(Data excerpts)
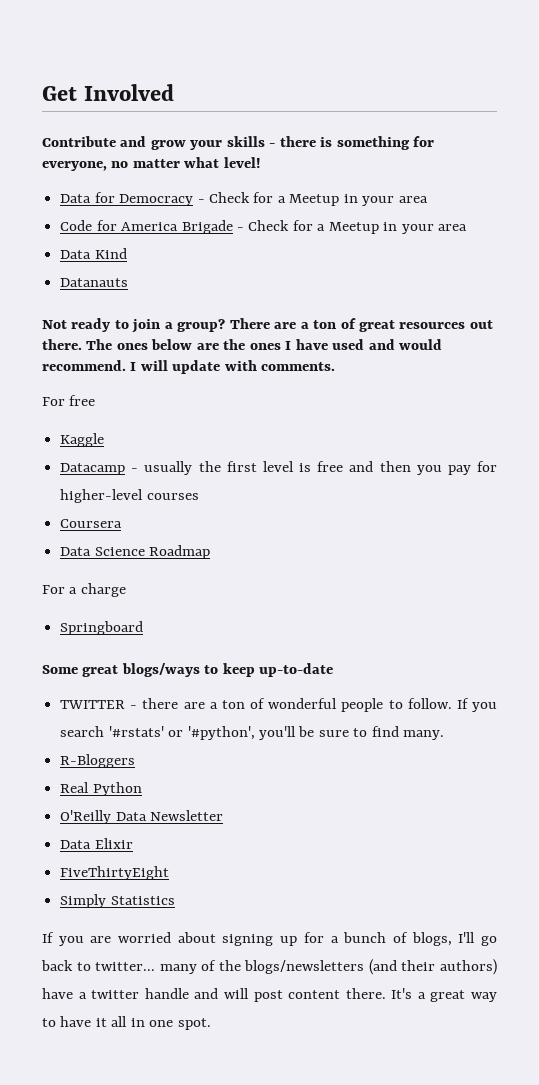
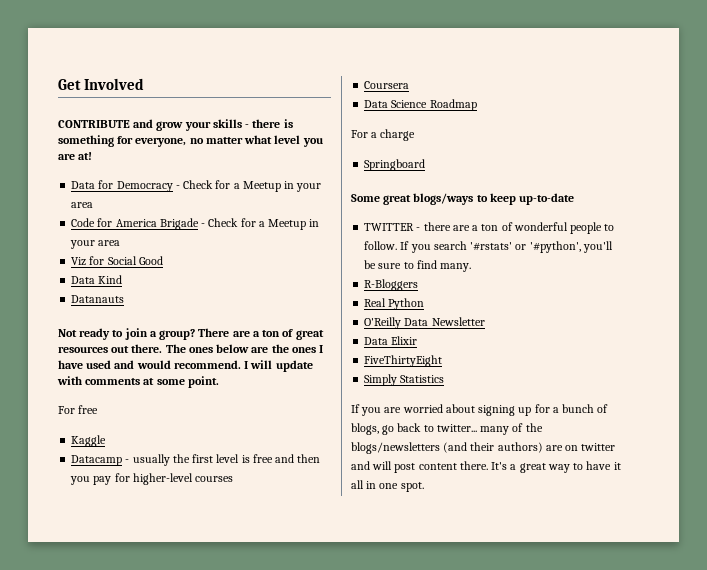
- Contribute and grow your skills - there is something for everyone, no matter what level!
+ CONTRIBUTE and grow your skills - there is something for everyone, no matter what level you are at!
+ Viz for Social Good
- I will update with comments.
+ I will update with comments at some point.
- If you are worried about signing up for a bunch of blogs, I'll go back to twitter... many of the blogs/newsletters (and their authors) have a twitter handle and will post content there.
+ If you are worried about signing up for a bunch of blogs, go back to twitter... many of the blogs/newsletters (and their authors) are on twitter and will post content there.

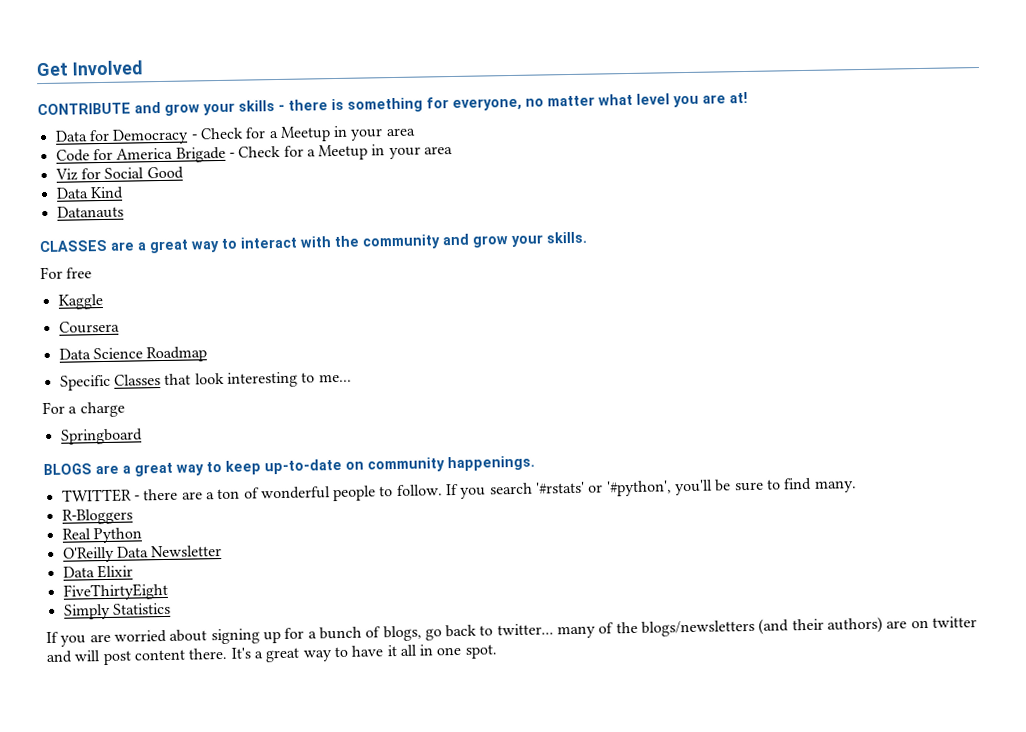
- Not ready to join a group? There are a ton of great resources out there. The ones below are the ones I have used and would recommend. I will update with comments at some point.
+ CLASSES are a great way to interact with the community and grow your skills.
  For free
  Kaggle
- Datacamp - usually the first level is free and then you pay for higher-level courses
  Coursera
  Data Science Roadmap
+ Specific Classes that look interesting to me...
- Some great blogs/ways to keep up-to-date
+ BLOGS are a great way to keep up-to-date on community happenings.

* * *

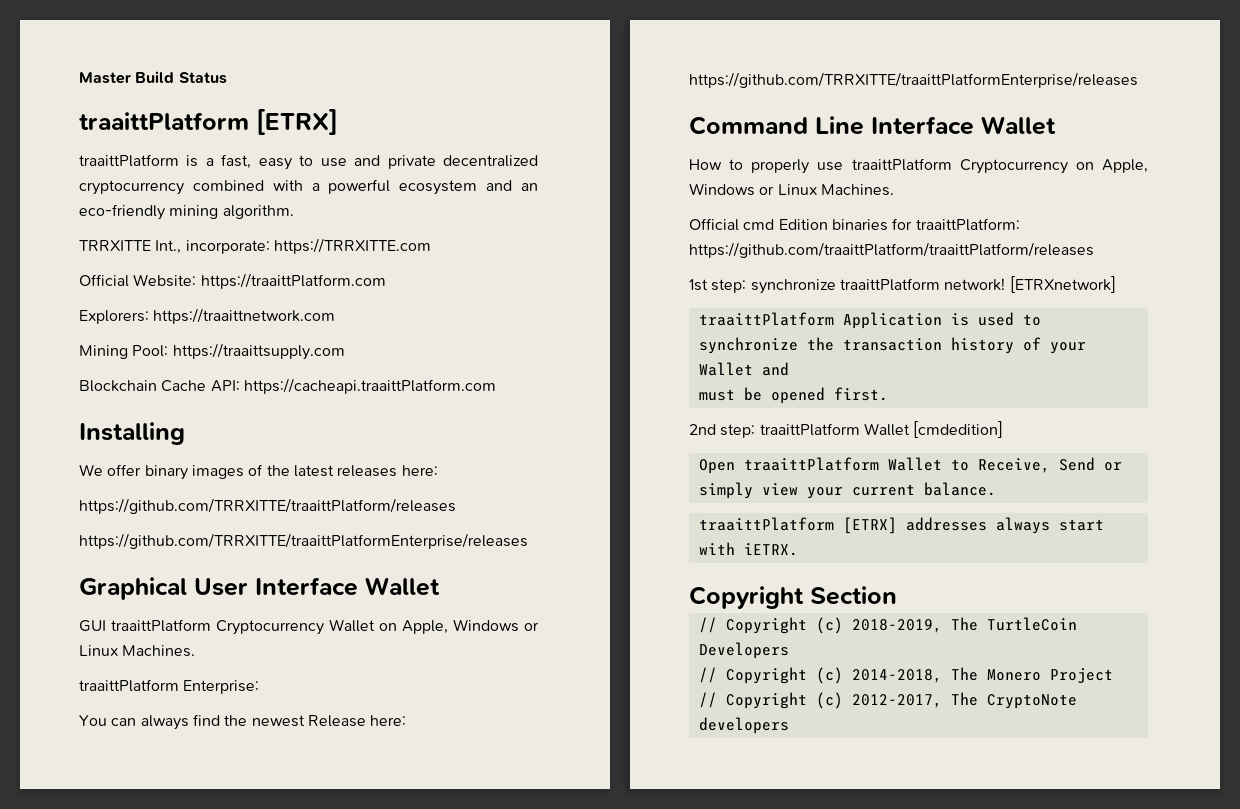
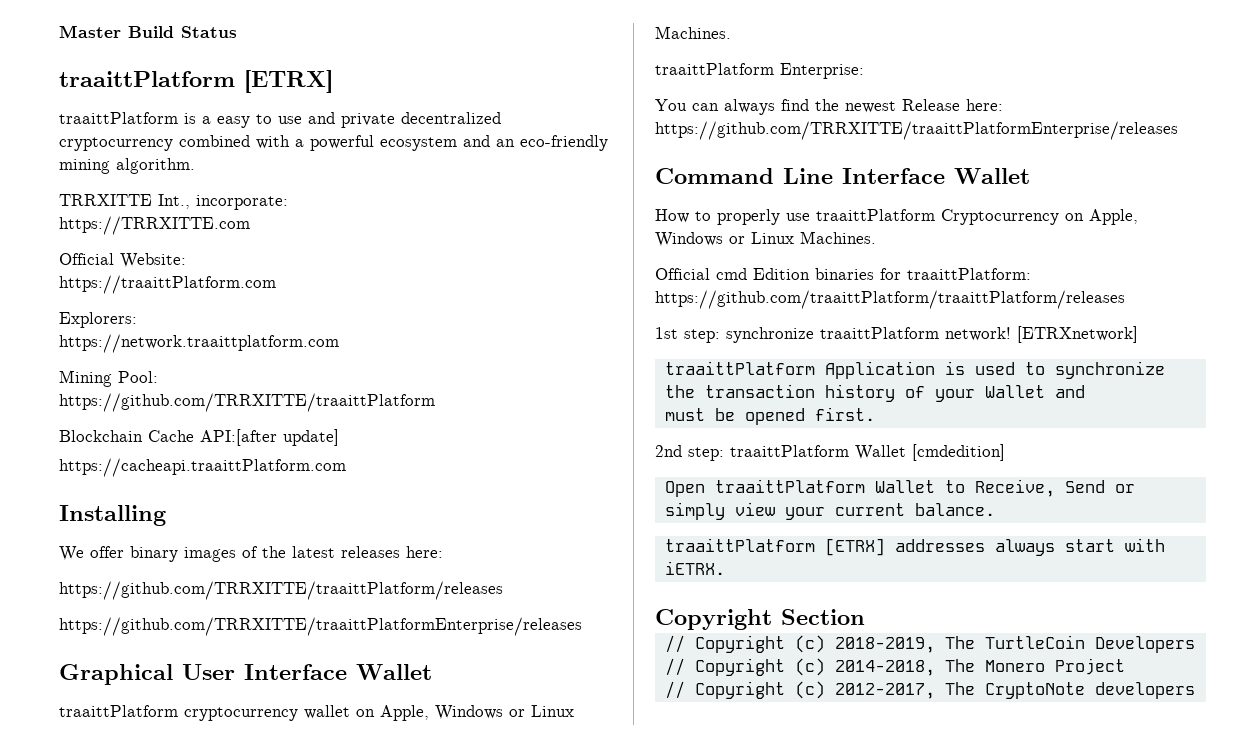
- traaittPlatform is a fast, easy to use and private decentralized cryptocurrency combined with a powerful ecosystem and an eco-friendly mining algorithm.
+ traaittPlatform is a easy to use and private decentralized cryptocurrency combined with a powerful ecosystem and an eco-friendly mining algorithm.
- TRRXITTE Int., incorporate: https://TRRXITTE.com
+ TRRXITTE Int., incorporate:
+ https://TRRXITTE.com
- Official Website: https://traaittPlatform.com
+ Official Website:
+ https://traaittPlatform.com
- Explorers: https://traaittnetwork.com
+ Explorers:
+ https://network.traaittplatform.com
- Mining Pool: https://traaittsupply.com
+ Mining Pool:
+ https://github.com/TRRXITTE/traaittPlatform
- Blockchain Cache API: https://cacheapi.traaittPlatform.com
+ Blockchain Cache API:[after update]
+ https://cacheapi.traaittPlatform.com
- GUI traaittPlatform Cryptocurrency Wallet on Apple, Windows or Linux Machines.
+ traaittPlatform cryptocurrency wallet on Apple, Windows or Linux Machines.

---

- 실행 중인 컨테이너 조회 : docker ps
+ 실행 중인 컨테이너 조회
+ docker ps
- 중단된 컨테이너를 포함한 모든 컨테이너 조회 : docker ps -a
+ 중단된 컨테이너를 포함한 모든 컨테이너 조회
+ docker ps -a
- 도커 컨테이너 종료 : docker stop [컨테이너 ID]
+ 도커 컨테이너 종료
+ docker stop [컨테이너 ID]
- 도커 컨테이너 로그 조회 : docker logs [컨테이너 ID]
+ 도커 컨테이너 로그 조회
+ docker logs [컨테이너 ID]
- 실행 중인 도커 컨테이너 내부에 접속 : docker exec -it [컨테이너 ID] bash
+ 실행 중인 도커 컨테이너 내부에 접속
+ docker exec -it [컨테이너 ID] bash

What is expected:
Find the lines above with the word "keep". Copy them out.

Answer to the problem:
- Some great blogs/ways to keep up-to-date
+ BLOGS are a great way to keep up-to-date on community happenings.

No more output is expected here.